__WHAT YOU SHOULD DO__:
Your job is to return every line in the data holding the string "嫁娶吉日".

__DATA TO PROCESS__:
········

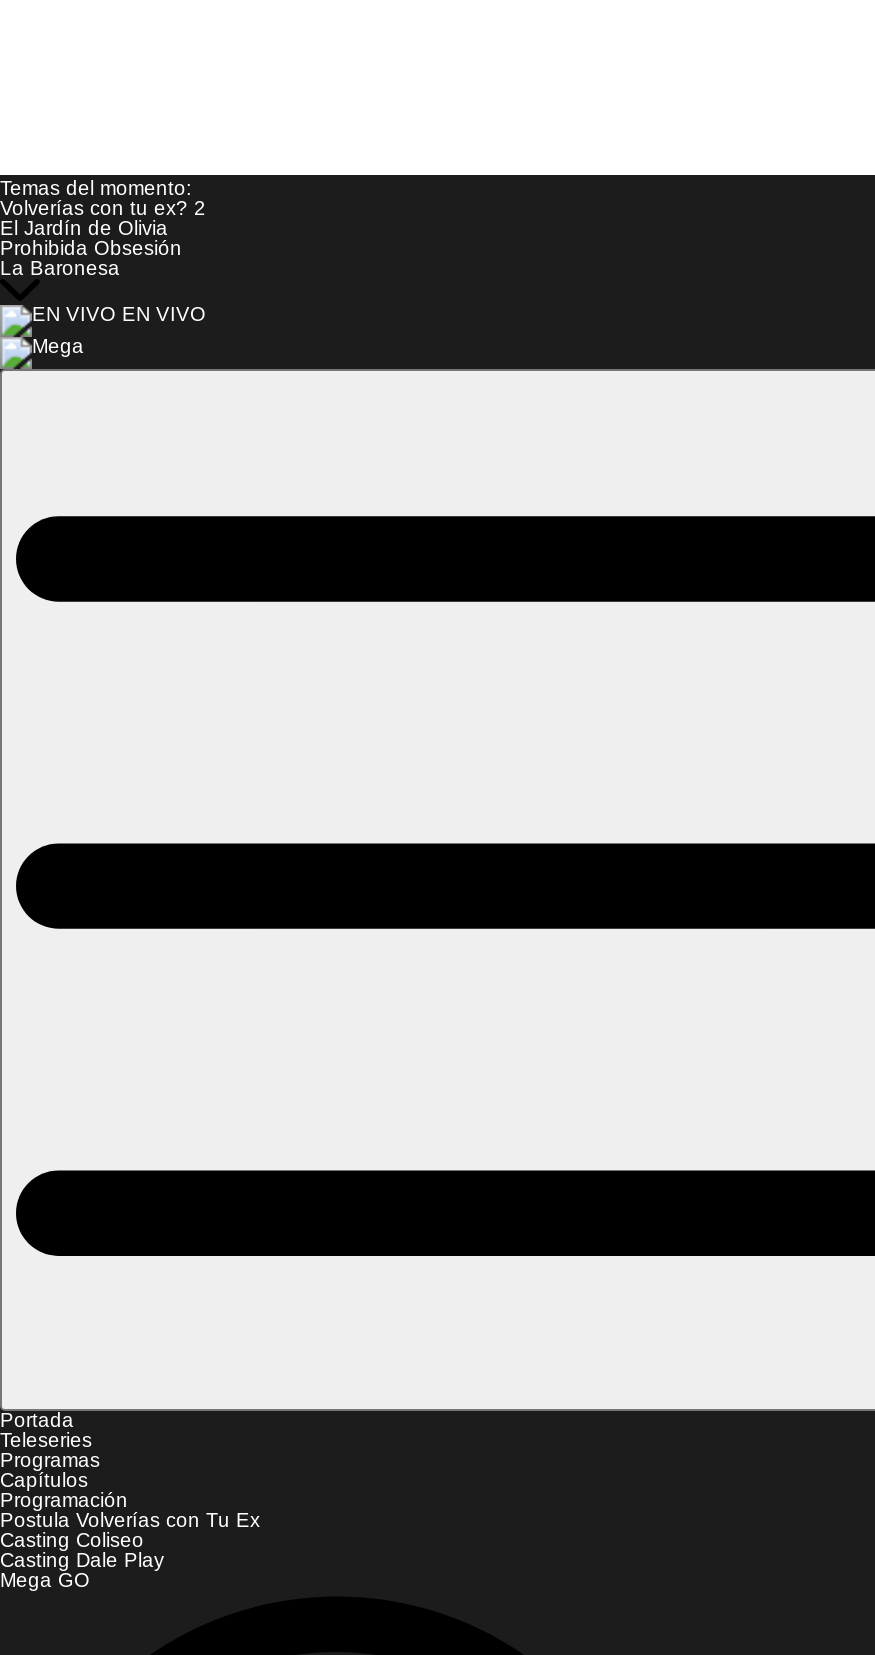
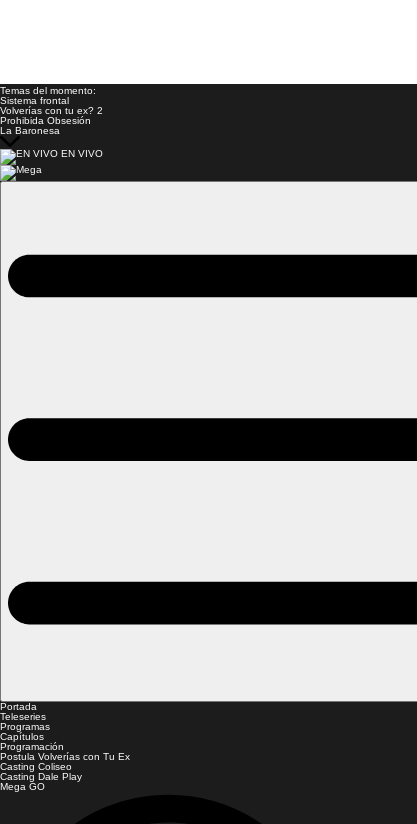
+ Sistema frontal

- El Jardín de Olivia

········

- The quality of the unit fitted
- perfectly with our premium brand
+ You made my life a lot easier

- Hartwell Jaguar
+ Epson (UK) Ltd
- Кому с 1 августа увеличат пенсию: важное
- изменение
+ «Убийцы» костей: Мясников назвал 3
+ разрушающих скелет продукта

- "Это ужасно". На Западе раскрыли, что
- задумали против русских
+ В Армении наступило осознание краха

········

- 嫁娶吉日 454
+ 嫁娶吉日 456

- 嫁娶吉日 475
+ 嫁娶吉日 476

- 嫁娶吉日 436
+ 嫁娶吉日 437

········

__REPLY TO THE EXERCISE__:
- 嫁娶吉日 454
+ 嫁娶吉日 456
- 嫁娶吉日 475
+ 嫁娶吉日 476
- 嫁娶吉日 436
+ 嫁娶吉日 437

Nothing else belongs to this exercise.